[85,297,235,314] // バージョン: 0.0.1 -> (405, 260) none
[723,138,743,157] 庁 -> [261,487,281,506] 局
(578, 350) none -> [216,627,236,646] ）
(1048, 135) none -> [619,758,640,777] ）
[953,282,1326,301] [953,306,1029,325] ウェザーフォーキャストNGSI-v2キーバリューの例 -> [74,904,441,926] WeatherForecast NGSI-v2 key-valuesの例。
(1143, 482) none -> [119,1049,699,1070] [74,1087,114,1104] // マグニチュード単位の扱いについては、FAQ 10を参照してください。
──────────────────────────────
▸ EXERCISE DIRECTIONS
Could you count the lines of the listing above that hold the word "none" and give only the total?

▸ WRITTEN SOLUTION
4